A collection of engaging infographics from healthcare influencers to capture trends in orphan and rare disease drug landscapes.
Many pharmaceutical manufacturers develop orphan drugs to address rare diseases. However, this isn't cheap... as rare disease clinical trials cost 2400% more per patient than a standard drug trial, according to Total Orphan Drugs.
While orphan drugs provide new treatment options for patients, they still create safety concerns for payers, prescribers and pharmacists due their more complex manufacturing process. However, an ISR report shows that physicians are the most concerned, with 55% believing that biosimilars should require full-fledged clinical trails.

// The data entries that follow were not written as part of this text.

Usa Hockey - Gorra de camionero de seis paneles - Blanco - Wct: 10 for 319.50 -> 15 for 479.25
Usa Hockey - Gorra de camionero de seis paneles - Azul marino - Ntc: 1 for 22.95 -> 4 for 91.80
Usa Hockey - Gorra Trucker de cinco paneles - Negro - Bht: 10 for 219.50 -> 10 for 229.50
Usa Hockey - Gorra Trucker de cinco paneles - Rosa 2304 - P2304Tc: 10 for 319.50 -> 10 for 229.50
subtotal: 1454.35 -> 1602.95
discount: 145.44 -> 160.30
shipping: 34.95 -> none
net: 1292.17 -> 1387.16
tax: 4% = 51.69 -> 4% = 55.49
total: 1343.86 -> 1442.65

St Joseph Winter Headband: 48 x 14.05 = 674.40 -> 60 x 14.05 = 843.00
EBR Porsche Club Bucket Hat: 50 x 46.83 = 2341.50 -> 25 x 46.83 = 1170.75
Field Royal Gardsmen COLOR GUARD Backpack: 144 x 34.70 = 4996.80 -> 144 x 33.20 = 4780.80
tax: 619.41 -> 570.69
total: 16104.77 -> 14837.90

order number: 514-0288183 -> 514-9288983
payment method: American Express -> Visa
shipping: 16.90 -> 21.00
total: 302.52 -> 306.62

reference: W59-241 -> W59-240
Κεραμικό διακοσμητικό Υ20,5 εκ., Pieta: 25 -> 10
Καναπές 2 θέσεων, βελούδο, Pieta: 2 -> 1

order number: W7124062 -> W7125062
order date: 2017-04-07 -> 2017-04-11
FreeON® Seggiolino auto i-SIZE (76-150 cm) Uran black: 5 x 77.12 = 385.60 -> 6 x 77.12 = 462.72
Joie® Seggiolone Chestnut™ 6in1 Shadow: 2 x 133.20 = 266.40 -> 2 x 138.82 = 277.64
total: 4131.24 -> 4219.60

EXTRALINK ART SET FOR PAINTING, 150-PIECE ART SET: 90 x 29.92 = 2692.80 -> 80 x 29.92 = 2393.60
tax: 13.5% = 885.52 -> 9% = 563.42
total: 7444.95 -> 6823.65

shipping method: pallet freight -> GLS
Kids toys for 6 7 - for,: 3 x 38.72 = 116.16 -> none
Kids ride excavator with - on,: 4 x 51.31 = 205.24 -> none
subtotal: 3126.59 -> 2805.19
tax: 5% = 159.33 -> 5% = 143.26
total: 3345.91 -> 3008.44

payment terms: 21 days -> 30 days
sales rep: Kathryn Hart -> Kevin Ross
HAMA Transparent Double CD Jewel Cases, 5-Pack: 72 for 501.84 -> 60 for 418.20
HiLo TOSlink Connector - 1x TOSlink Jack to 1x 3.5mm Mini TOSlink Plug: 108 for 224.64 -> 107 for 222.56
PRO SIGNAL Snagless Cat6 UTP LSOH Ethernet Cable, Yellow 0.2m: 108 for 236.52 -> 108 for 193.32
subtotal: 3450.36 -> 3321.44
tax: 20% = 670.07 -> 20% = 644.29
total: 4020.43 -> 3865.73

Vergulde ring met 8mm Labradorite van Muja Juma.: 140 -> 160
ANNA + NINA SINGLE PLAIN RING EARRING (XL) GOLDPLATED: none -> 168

There are more than 100 "innovator biologics" already approved in the United States. The two key driving forces behind this are improved reimbursement from payers and the high cost of reference biologics. Via DataMonitor Healthcare
A review of market access for the relatively new PCSK9 class of treatments, a group of orphan drugs, shows the variation in coverage across channels. Medicare formularies are the most restrictive with nearly half of lives restricted by a PA or step therapy policy and the remaining half are not covered on formularies entirely. Via MMIT
While the cost of development, and trials specifically, is higher for orphan drugs, legislators and the FDA provide a faster track to approval for these critical treatments to enter the market. Their time to market aftere reaching phase 2 is 18 months shorter than products without orphan status, according to Premier Research.